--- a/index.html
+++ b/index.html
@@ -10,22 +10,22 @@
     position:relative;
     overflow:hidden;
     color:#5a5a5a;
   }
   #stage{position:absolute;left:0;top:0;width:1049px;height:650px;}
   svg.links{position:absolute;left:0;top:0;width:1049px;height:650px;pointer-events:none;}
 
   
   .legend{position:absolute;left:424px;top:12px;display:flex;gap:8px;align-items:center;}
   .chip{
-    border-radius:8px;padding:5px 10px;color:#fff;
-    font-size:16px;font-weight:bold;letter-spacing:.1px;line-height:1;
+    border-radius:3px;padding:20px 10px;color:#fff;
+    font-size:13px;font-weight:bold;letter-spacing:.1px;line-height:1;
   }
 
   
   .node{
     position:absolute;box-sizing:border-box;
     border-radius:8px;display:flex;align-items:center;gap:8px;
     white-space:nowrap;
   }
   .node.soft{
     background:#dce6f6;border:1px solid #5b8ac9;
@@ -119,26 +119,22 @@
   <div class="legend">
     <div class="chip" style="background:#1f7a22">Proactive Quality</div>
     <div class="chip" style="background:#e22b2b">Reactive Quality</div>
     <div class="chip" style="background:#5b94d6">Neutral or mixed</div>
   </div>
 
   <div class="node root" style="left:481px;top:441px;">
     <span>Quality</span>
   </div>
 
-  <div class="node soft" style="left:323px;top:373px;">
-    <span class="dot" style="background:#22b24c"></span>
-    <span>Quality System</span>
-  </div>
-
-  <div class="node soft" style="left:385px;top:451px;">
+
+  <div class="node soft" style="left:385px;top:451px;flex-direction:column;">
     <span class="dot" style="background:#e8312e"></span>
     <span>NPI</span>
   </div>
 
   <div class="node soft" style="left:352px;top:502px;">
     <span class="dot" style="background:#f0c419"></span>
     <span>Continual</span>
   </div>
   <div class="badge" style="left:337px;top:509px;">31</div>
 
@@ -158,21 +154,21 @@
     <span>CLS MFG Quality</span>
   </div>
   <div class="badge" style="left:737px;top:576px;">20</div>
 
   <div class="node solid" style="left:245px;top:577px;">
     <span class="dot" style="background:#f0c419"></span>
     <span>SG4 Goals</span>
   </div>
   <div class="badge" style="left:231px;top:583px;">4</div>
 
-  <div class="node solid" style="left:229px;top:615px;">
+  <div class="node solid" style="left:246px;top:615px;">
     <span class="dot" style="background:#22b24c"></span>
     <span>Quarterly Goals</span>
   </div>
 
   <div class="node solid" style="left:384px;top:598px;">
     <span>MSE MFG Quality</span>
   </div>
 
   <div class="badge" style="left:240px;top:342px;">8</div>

EXERCISE BRIEF: Copy out each line in the preceding records that contains "absolute".

SOLUTION TO THE PROBLEM:
   #stage{position:absolute;left:0;top:0;width:1049px;height:650px;}
   svg.links{position:absolute;left:0;top:0;width:1049px;height:650px;pointer-events:none;}
   .legend{position:absolute;left:424px;top:12px;display:flex;gap:8px;align-items:center;}
     position:absolute;box-sizing:border-box;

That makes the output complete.